Mexican health authority reaffirms veto to produce beer due to pandemic



The Mexican health authorities contradicted this Friday the Ministry of Agriculture and reaffirmed the veto on beer production during the COVID-19 health contingency, a disease that has caused more than 200 deaths and almost 4,000 confirmed patients in the country.

"The beer industry does not have authorization to reestablish operations. It is a mistake and it is going to be amended," the undersecretary of Prevention and Promotion of Health, Hugo López-Gatell, said forcefully at a press conference.

The senior official was asked about it after the Ministry of Agriculture and Rural Development (Sedar) suggested to brewers the possibility of resuming production so as not to affect the thousands of workers who grow barley.

López-Gatell stressed that "there is a general provision of the health authority that has established with all precision that work activities are temporarily suspended, except essential activities", which does not include the marketing of beer.

The undersecretary of Health said that the secretary (minister) of Agriculture, Víctor Villalobos, "has already taken action on the matter" to resolve this issue "as soon as possible."

The director general of Agriculture Development, Santiago José Argüello, this week raised with representatives of the beer industry the possibility of resuming production under strict sanitary measures to "guarantee the economic flow in rural areas during the contingency".

The Department of Agriculture is concerned about the fact that the health crisis coincides with the barley harvesting season, a sector that generates 55,000 direct jobs.

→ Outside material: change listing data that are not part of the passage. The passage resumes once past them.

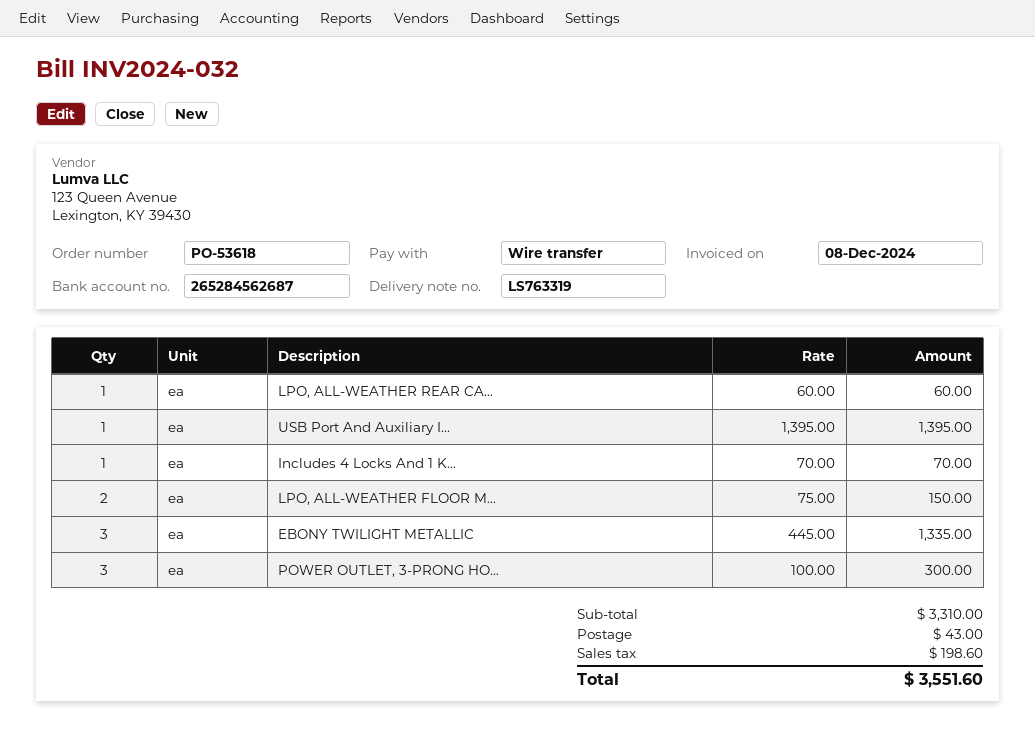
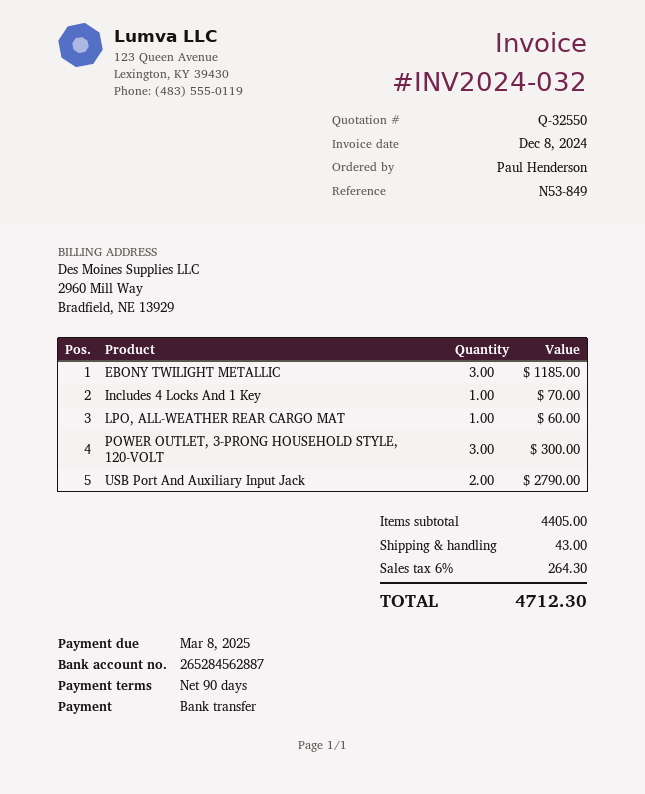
bank account: 265284562687 -> 265284562887
USB Port And Auxiliary I...: 1 for 1395.00 -> 2 for 2790.00
LPO, ALL-WEATHER FLOOR M...: 2 for 150.00 -> none
EBONY TWILIGHT METALLIC: 3 for 1335.00 -> 3 for 1185.00
subtotal: 3310.00 -> 4405.00
tax: 198.60 -> 264.30
total: 3551.60 -> 4712.30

The National Association of Small Merchants (ANPEC) came to applaud this Friday what it considered to be an "authorization granted by the Ministry of Agriculture for the reactivation of beer production and distribution."

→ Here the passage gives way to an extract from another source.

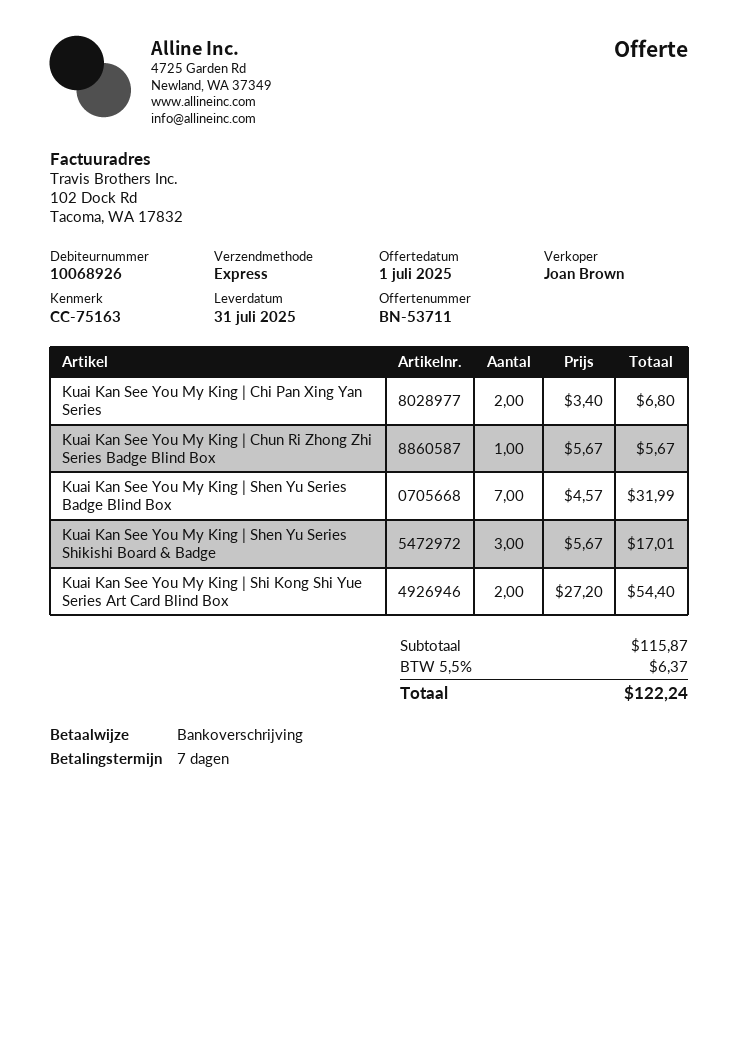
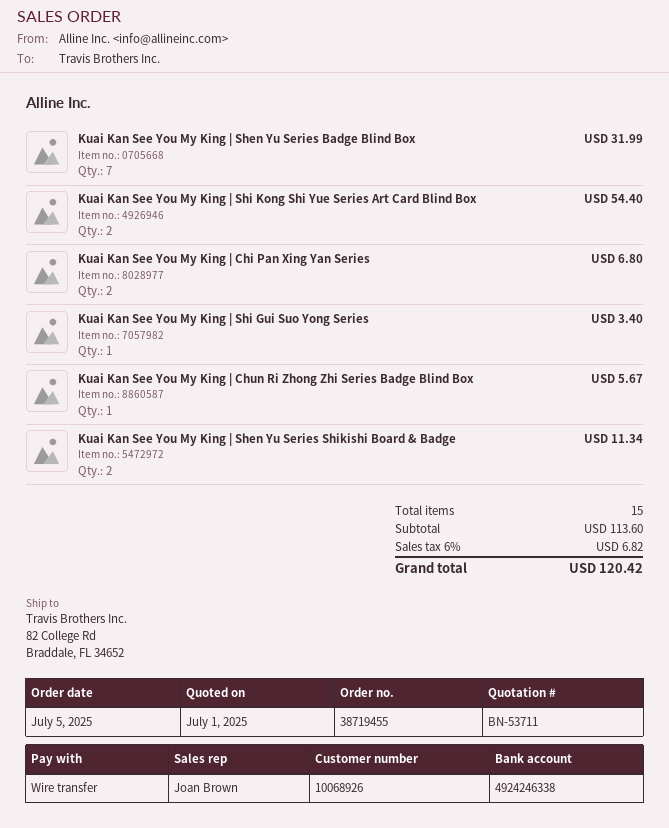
Kuai Kan See You My King | Shen Yu Series Shikishi Board & Badge: 3 for 17.01 -> 2 for 11.34
Kuai Kan See You My King | Shi Gui Suo Yong Series: none -> 1 for 3.40
subtotal: 115.87 -> 113.60
tax: 5.5% = 6.37 -> 6% = 6.82
total: 122.24 -> 120.42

However, López-Gatell reaffirmed that the General Health Council will not change the beer marketing ban one iota.

Both Grupo Modelo and Heineken closed production and distribution at the plants they have in Mexico on April 5, since the government's emergency sanitary decree does not consider the production of alcoholic beverages as an essential economic activity.

The lack of beer in establishments and even rumors in some Mexican states about the possible application of the dry law unleashed "panic purchases" in some places in Mexico, a country where beer is enormously popular.